For training with i-cutmix
, simply add the command line parameters --icutmix --alpha 1.0
to the above pre-training command.
Linear Evaluation
The pre-trained checkpoints are evaluated by running the below command. Note that it uses some of the variables set above.
### STEP 1.2: train a linear layer for evaluating the pretrained model
CUDA_VISIBLE_DEVICES=0 python main_lincls.py \
--seed $SEED \
-a vit_base --lr 0.1 \
--pretrained $EXP_DIR/checkpoint_0199.pth.tar \
--train_file linear_eval_files/train_ssl_0.01_filelist.txt \
--val_file linear_eval_files/val_ssl_filelist.txt \
--save_folder $EVAL_DIR
### STEP 1.3: evaluate the trained linear layer with clean and poisoned val data
CUDA_VISIBLE_DEVICES=0 python main_lincls.py \
--seed $SEED \
-a vit_base --lr 0.1 \
--conf_matrix \
--resume $EVAL_DIR/checkpoint.pth.tar \
--train_file linear_eval_files/train_ssl_0.01_filelist.txt \
--val_file linear_eval_files/val_ssl_filelist.txt \
--val_poisoned_file $CODE_DIR/$EXPERIMENT_ID/val_poisoned/loc_random_*.txt \
--eval_id exp_${SEED}
Running Iterative Search in PatchSearch
Now, we can run the iterative search part of PartSearch to find highly poisonous samples.
Use the below command with some of the variables set during pre-trainig.
The poisons will be stored in the directory all_top_poison_patches
located inside the experiment output directory of below command.
EVAL_DIR=$EXP_DIR/linear
### STEP 2: run iterative search
for i in {1..2}
do
### STEP 2.1: calculate and cache the features if not done so and exit else run defense
### STEP 2.2: run defense if previous step cached the features else just run defense one more time
### need to break this into two steps since the combining them slows the defense
python patch_search_iterative_search.py \
--arch moco_vit_base \
--weights $EXP_DIR/checkpoint_0199.pth.tar \
--linear_weights $EVAL_DIR/checkpoint.pth.tar \
--train_file $CODE_DIR/$EXPERIMENT_ID/train/loc_random_loc*_rate_${RATE}_targeted_True_*.txt \
--val_file linear_eval_files/val_ssl_filelist.txt \
--prune_clusters \
--use_cached_feats \
--use_cached_poison_scores
done
Running Poison Classifier in PatchSearch
Once we have the list of highly poisonous patches, we can build a classifier to detect them with the below command.

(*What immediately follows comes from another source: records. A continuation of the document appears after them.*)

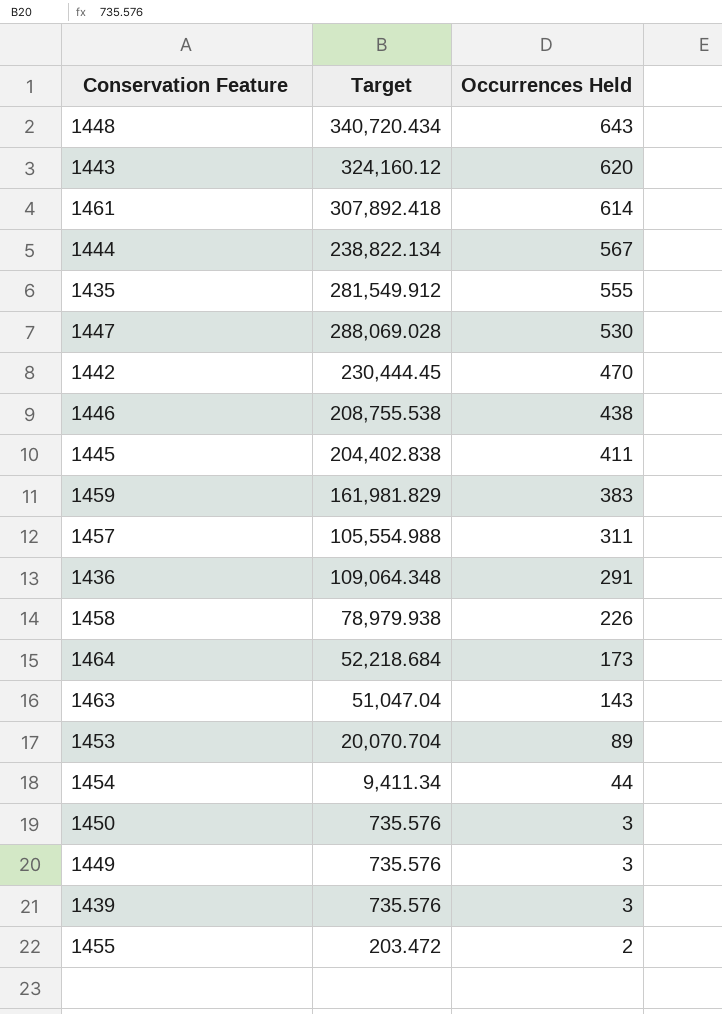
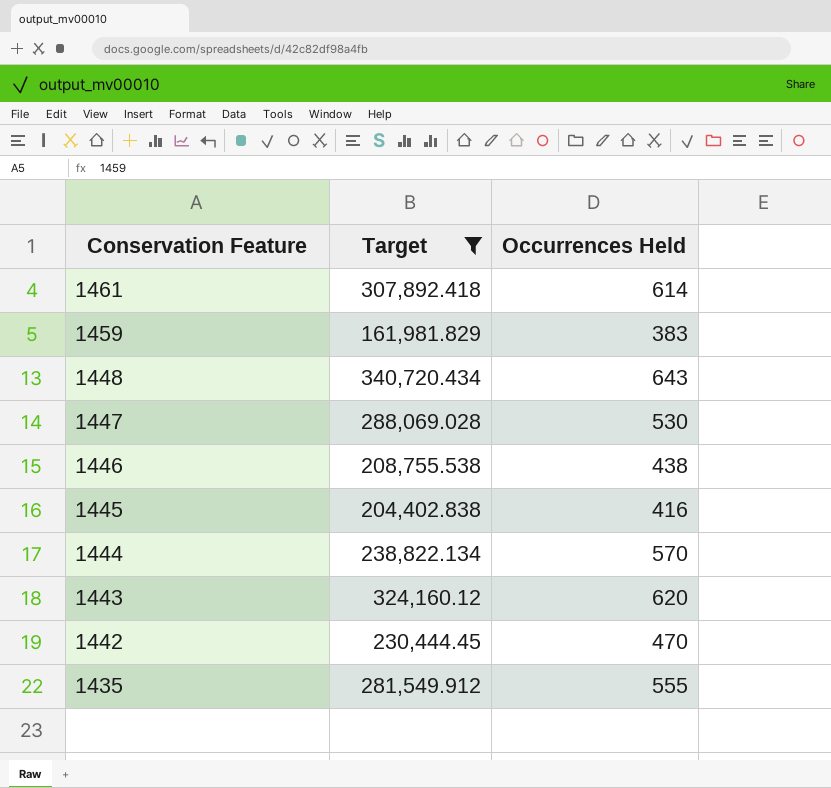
filter: none -> Target >= 161,981.829
row order: Occurrences Held descending -> Conservation Feature descending
1445 | Occurrences Held: 411 -> 416
1444 | Occurrences Held: 567 -> 570

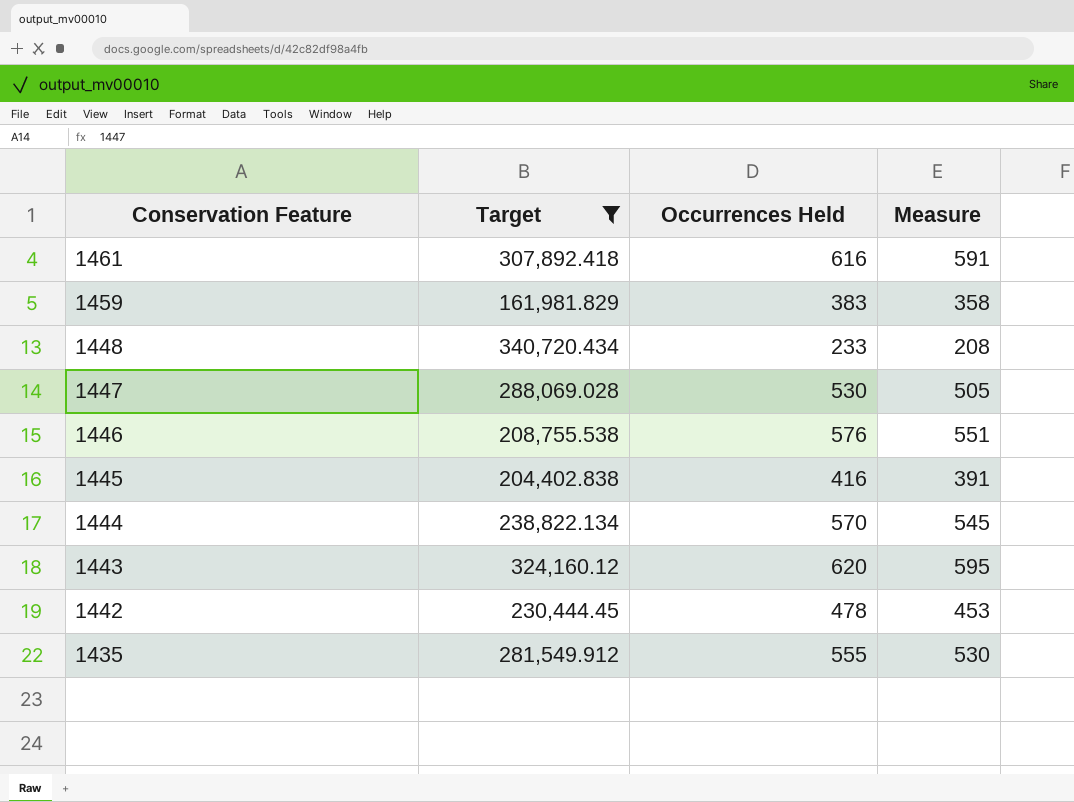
column Measure | formula: none -> [Occurrences Held] - 25
1461 | Occurrences Held: 614 -> 616
1448 | Occurrences Held: 643 -> 233
1446 | Occurrences Held: 438 -> 576
1442 | Occurrences Held: 470 -> 478

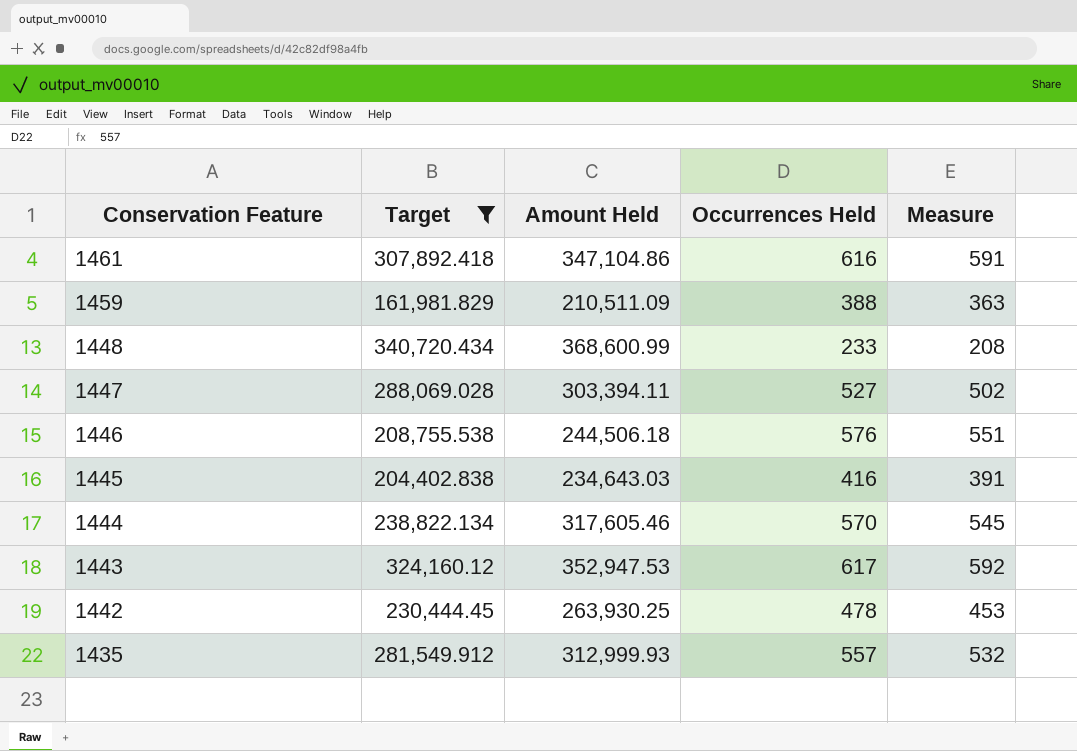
column Amount Held | position: none -> 3
1459 | Occurrences Held: 383 -> 388
1459 | Measure: 358 -> 363
1447 | Occurrences Held: 530 -> 527
1447 | Measure: 505 -> 502
1443 | Occurrences Held: 620 -> 617
1443 | Measure: 595 -> 592
1435 | Occurrences Held: 555 -> 557
1435 | Measure: 530 -> 532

The filtered training data is listed in the filtered.txt
.
DEFENSE_DIR=$EXP_DIR/patch_search_iterative_search_test_images_size_1000_window_w_60_repeat_patch_1_prune_clusters_True_num_clusters_1000_per_iteration_samples_2_remove_0x25
### STEP 3: run poison classifier
CUDA_VISIBLE_DEVICES=0 python patch_search_poison_classifier.py \
--print_freq 20 \
--model_count 5 \
--batch_size 32 \
--eval_freq 20 \
--max_iterations 2000 \
--workers 8 \
--seed ${SEED} \
--train_file $CODE_DIR/$EXPERIMENT_ID/train/loc_random_loc*_rate_${RATE}_targeted_True_*.txt \
--poison_dir $DEFENSE_DIR/all_top_poison_patches \
--poison_scores $DEFENSE_DIR/poison-scores.npy \
--eval_data "seed_${SEED}" \
--topk_poisons 20
Post-Defense Pre-training and Evaluation
Finally, run the below command to run pre-training on cleaned up data and evaluate the resulting model.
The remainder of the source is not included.